Nel corso delle udienze la giudice ha chiesto alla bambina, che all’epoca della violenza aveva 10 anni, se non le andasse “di resistere un altro paio di settimane” per aumentare le chance di sopravvivenza del feto “invece di lasciarlo morire, invece di toglierlo dalla pancia e vederlo soffrire e morire, perché è già un bambino”. Nel corso di una delle udienze, a un certo punto la giudice ha chiesto alla bambina se “il padre del bambino avrebbe acconsentito al parto e all’adozione”, soluzione migliore dell’aborto, considerata una “immensa crudeltà”.
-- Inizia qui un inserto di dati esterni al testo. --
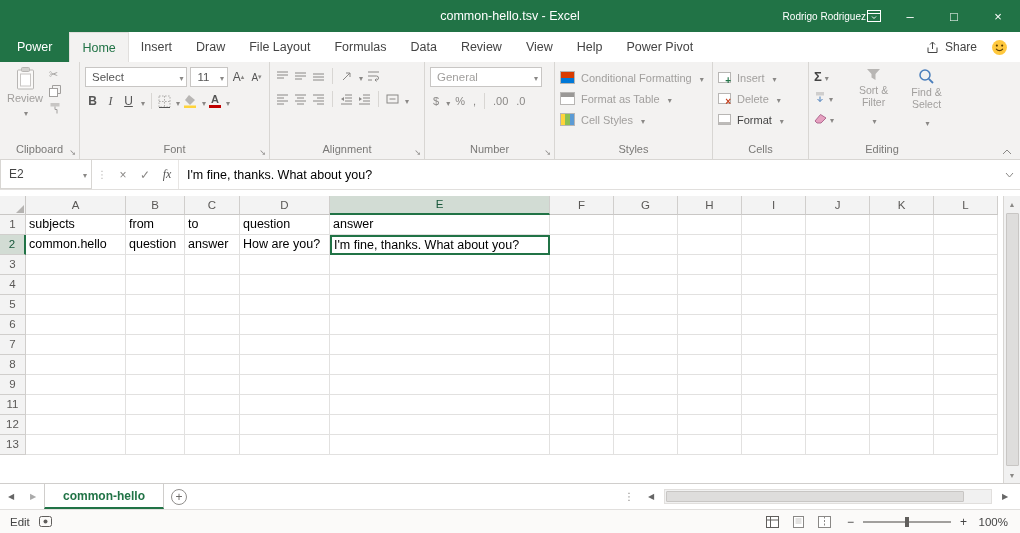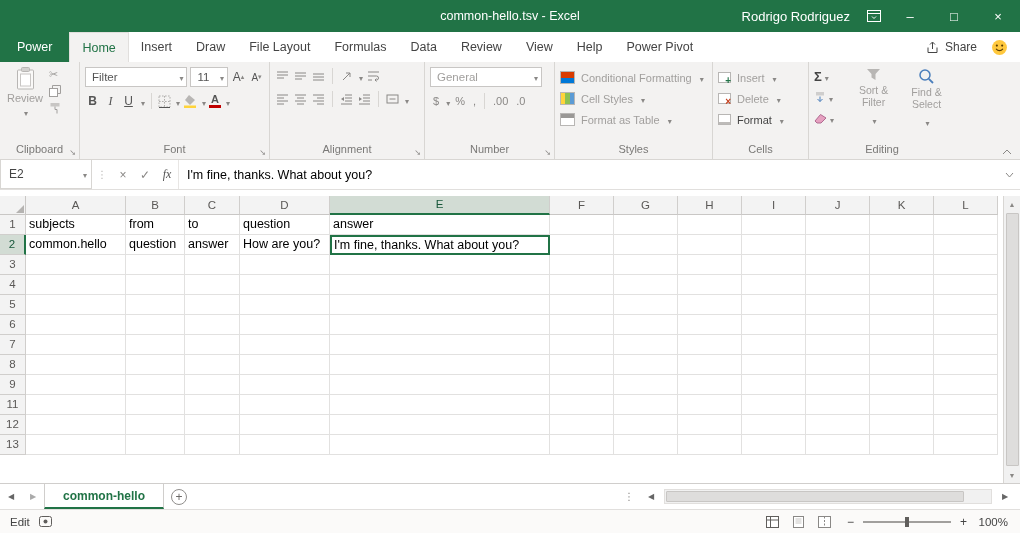--- a/index.html
+++ b/index.html
@@ -9,21 +9,21 @@
   
   .titlebar{height:32px;background:#217346;display:flex;align-items:center;color:#fff;flex:none;position:relative}
   .qat{display:flex;align-items:center;gap:10px;padding-left:10px;font-size:12px;z-index:2}
   .autosave{display:flex;align-items:center;gap:6px}
   .pill{display:flex;align-items:center;gap:4px;background:rgba(255,255,255,.28);border-radius:8px;padding:1px 8px 1px 2px;font-size:10.5px}
   .knob{width:9px;height:9px;border-radius:50%;background:#fff}
   .qglyph{font-size:13px;line-height:1}
   .qdd::after{content:"▾";font-size:9px;color:#fff}
   .tb-title{position:absolute;left:0;right:0;text-align:center;font-size:12.5px;pointer-events:none;z-index:1}
   .tb-right{margin-left:auto;display:flex;align-items:center;height:32px;z-index:2}
-  .username{font-size:13px;margin-right:16px}
+  .username{font-size:10px;}
   .rdo{margin-right:6px;display:flex}
   .winbtn{width:44px;height:32px;display:flex;align-items:center;justify-content:center;font-size:13px}
 
   
   .tabsrow{height:30px;background:#fff;display:flex;align-items:stretch;flex:none}
   .filetab{background:#217346;color:#fff;padding:0 17px;display:flex;align-items:center;font-size:12.5px}
   .rtab{padding:0 12px;display:flex;align-items:center;font-size:12.5px;color:#444;white-space:nowrap}
   .rtab.active{background:#f3f2f1;color:#217346;border:1px solid #e1dfdd;border-bottom:none}
   .tellme{display:flex;align-items:center;gap:6px;color:#605e5c;margin-left:14px;font-size:12px;white-space:nowrap}
   .share{display:flex;align-items:center;gap:6px;margin-left:auto;margin-right:14px;color:#444;font-size:12px}
@@ -214,21 +214,21 @@
         </div>
       </div>
       <div class="rglabel"><span>Clipboard</span></div>
       <span class="launcher"></span>
     </div>
 
     <div class="rgroup" style="width:190px">
       <div class="rgc">
         <div class="frow">
           <div class="combo w104">
-              <span>Filter</span>
+              <span>Select</span>
               <span class="dd"></span>
             </div>
           <div class="combo w38">
               <span>11</span>
               <span class="dd"></span>
             </div>
           <span class="fbtn grow">
               <span>A</span>
             </span>
           <span class="fbtn shrink">
@@ -364,27 +364,27 @@
     </div>
 
     <div class="rgroup" style="width:158px">
       <div class="rgc">
         <div class="srow">
           <span class="sic cf-ic"></span>
           <span class="dis">Conditional Formatting</span>
           <span class="dd"></span>
         </div>
         <div class="srow">
+          <span class="sic fat-ic"></span>
+          <span class="dis">Format as Table</span>
+          <span class="dd"></span>
+        </div>
+        <div class="srow">
           <span class="sic cs-ic"></span>
           <span class="dis">Cell Styles</span>
-          <span class="dd"></span>
-        </div>
-        <div class="srow">
-          <span class="sic fat-ic"></span>
-          <span class="dis">Format as Table</span>
           <span class="dd"></span>
         </div>
       </div>
       <div class="rglabel"><span>Styles</span></div>
     </div>
 
     <div class="rgroup" style="width:96px">
       <div class="rgc">
         <div class="srow">
           <span class="cellic ins-ic"></span>

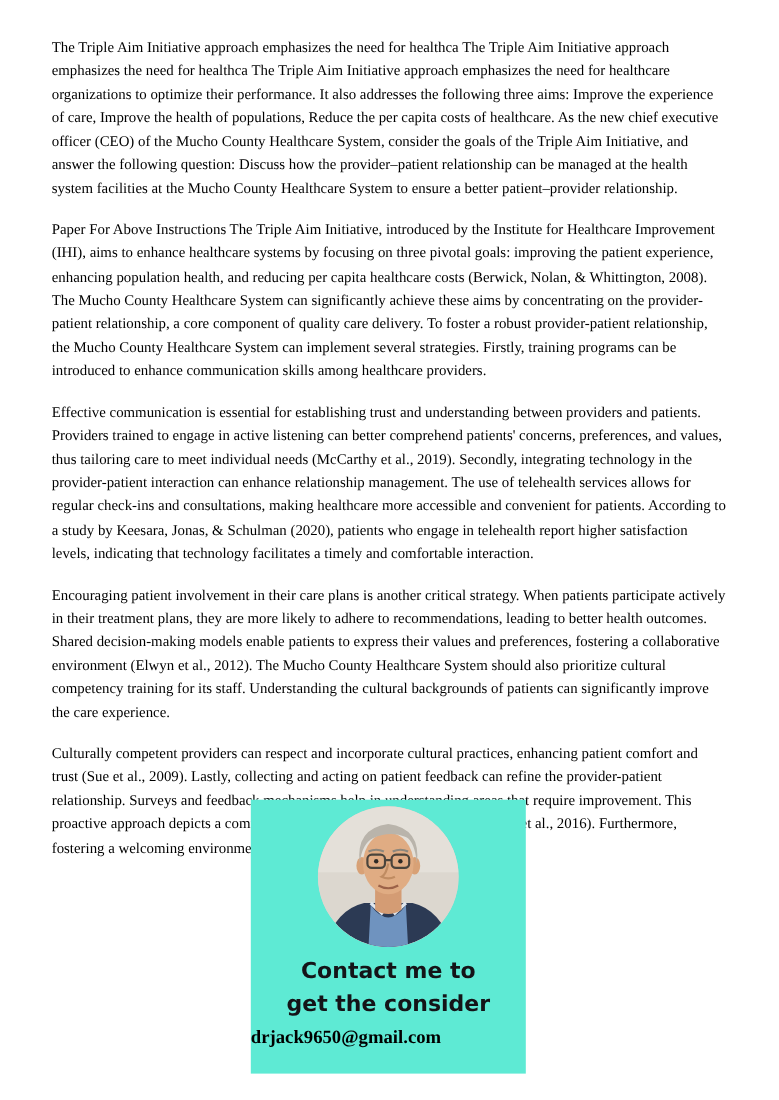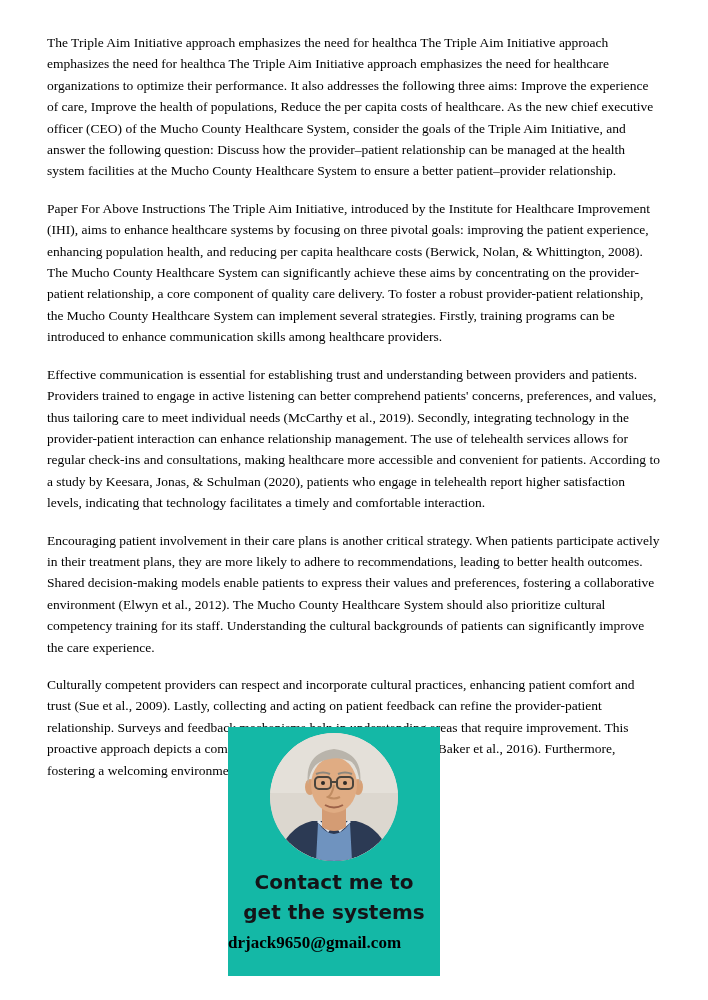--- a/index.html
+++ b/index.html
@@ -26,23 +26,23 @@
     color: #000000;
     text-align: left;
   }
   .doc p {
     margin: 0 0 16px 0;
   }
   .contact-overlay {
     position: absolute;
     left: 228px;
     top: 727px;
-    width: 212px;
+    width: 250px;
     height: 249px;
-    background: #14b8a6;
+    background: #5eead4;
   }
   .avatar {
     position: absolute;
     left: 50%;
     top: 6px;
     transform: translateX(-50%);
     width: 128px;
     height: 128px;
     border-radius: 50%;
     overflow: hidden;
@@ -125,18 +125,18 @@
           <path d="M68 41 Q75 38 82 41" stroke="#8d877d" stroke-width="2" fill="none"></path>
 
           <path d="M64 52 Q62 62 58 64 Q64 67 70 64" stroke="#c08c62" stroke-width="2" fill="none"></path>
 
           <path d="M55 72 Q64 77 73 72" stroke="#9c6248" stroke-width="2" fill="none"></path>
         </g>
       </svg>
     </div>
 
     <div class="contact-line1">Contact me to</div>
-    <div class="contact-line2">get the systems</div>
+    <div class="contact-line2">get the consider</div>
     <div class="contact-email">drjack9650@gmail.com</div>
 
   </div>
 
 </div>
 
 </body></html>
In Brasile l’aborto non è punito in tre casi: rischio per la vita della donna, anencefalia del feto e quando la gravidanza è frutto di violenza sessuale. In tutte queste ipotesi per il codice penale non esiste limite di età gestazionale. Il caso non sarebbe dunque neanche dovuto finire davanti a un giudice. Secondo l’avvocato della ragazza, Daniela Felix, esiste inoltre una decisione del tribunale che autorizza l’interruzione della gravidanza. Tuttavia, il fatto che la bambina sia ricoverata in un centro di accoglienza impedisce l’esecuzione della sentenza. Il difensore attende la decisione del ricorso presentato contro la decisione della giudice Zimmer affinché la ragazza possa rientrare a casa.
L’Ordine degli avvocati brasiliani (Oab) di Santa Catarina ha informato che si occuperà del caso per garantire la protezione della bambina vittima di violenza. In una nota l’Oab scrive che seguirà l’intero processo e lo svolgimento del caso in modo che la vittima riceva pieno sostegno perché possa esserle garantito “il ritorno alla vita familiare e tutte le cure sanitarie necessarie”.